Я удивленно смотрю на него.
— Когда она уходила, то сказала, что ей не в чем меня упрекнуть. А я сказал, что готов ждать ее и двадцать, и тридцать лет подряд. Кроме того, мне запрещают это мои религиозные убеждения.
— Ты очень верующий?
— Да.
— Знаешь, ведь мать до вашей женитьбы тоже была очень верующей, она даже хотела уйти в монастырь. Так вот, теперь она атеистка, и я об этом сожалею.
— Это, конечно, моя вина. Когда я познакомился с твоей матерью, я находился под влиянием студенческой среды, в которой прожил много лет. Мы считали, что, отрицая существование Бога, возвышаем себя. Наверное, я повлиял на нее.
В его взгляде я прочел что-то похожее на сожаление. Мне нравится этот человек, который не осуждает мою мать, а, наоборот, берет вину на себя.
— Ты не стыдишься меня, моей жизни, того, что я актер?
— Есть большие актеры и маленькие.
— Есть такие, которым повезло больше, чем другим, но образ мышления у нас один.

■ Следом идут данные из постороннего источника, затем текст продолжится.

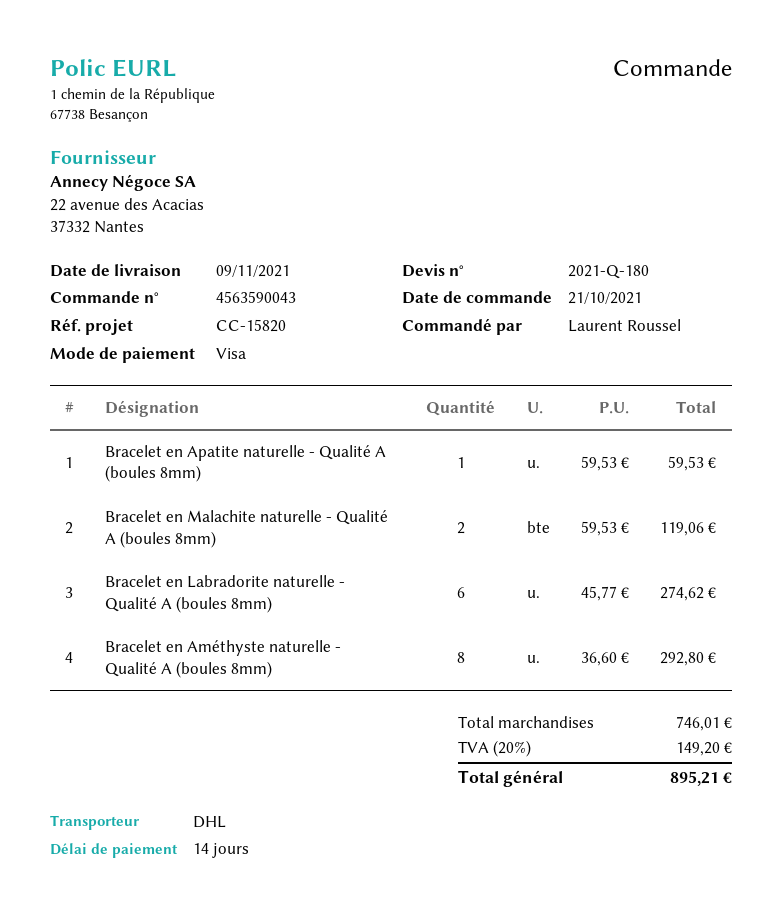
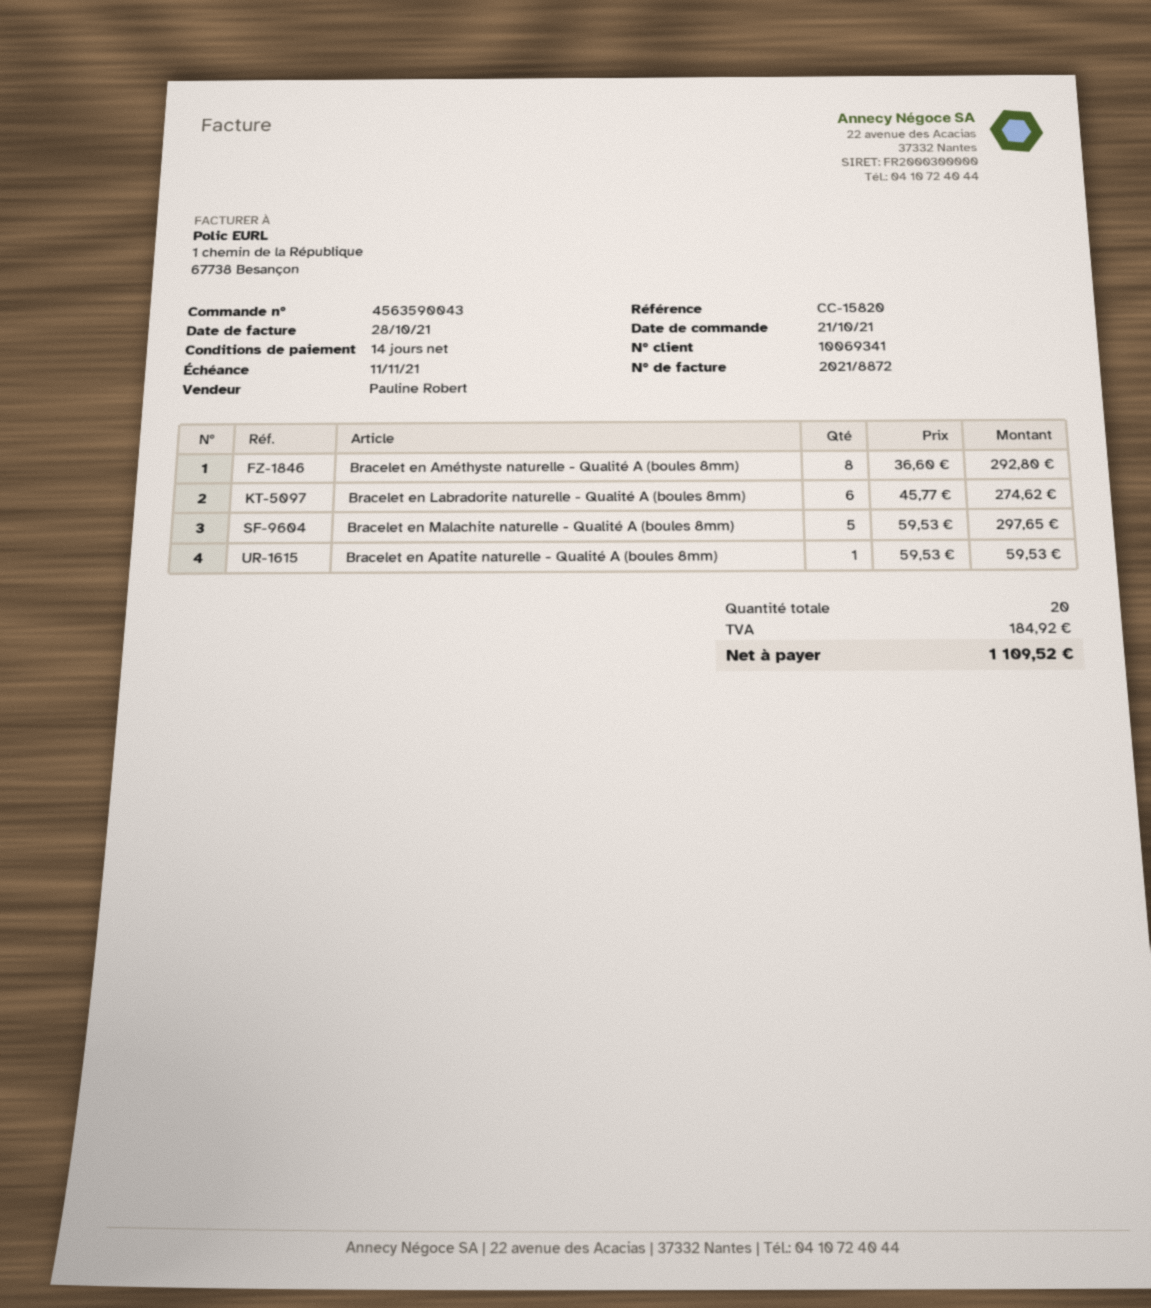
Bracelet en Malachite naturelle - Qualité A (boules 8mm): 2 x 59.53 = 119.06 -> 5 x 59.53 = 297.65
tax: 149.20 -> 184.92
total: 895.21 -> 1109.52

Отец взволнован и удивлен.
— У меня собрано все, что когда-либо писали о тебе — статьи, книги. И все, что говорил и писал ты. Я знаю, как ты жил, с кем, что ты играл. Ты не похож на других, потому что создан для того, чтобы вызывать к себе любовь. Я не видел тебя ни в театре, ни в кино. Раньше для меня было бы невыносимо видеть тебя на сцене или на экране. Думаю, что теперь я смог бы.
Неужели я сын этого человека? Иногда я задавал себе этот вопрос. Я похож на него даже жестами. Я узнаю себя в нем, в его поступках. В шестьдесят лет он научился управлять самолетом. Он пишет. Как и у меня, у него нет практической жилки.
— Жизнь глупо устроена, — говорю я, — ты живешь один, мама тоже сама по себе, она несчастлива.
Он удивлен.
— Она в Париже. Твоя мать была всегда весела, красива, умна, настоящая парижанка. Она не могла жить здесь. Ей нужен был Париж, поэтому она и уехала.
Я несколько раз ездил в Шербур. Как-то вечером я вернулся от отца и застал в своей гримерной Розали. Обычно я прихожу в театр по крайней мере за час до поднятия занавеса. Поэтому она удивилась, что я пришел так поздно.
— Я приехал из Шербура.
— Из Шербура?
— Да, отец очень болен. Он в больнице. Ему осталось жить несколько дней. Если ты хочешь, чтобы я восхищался тобой и уважал тебя, поедем со мной. Его самое большое желание — увидеть тебя.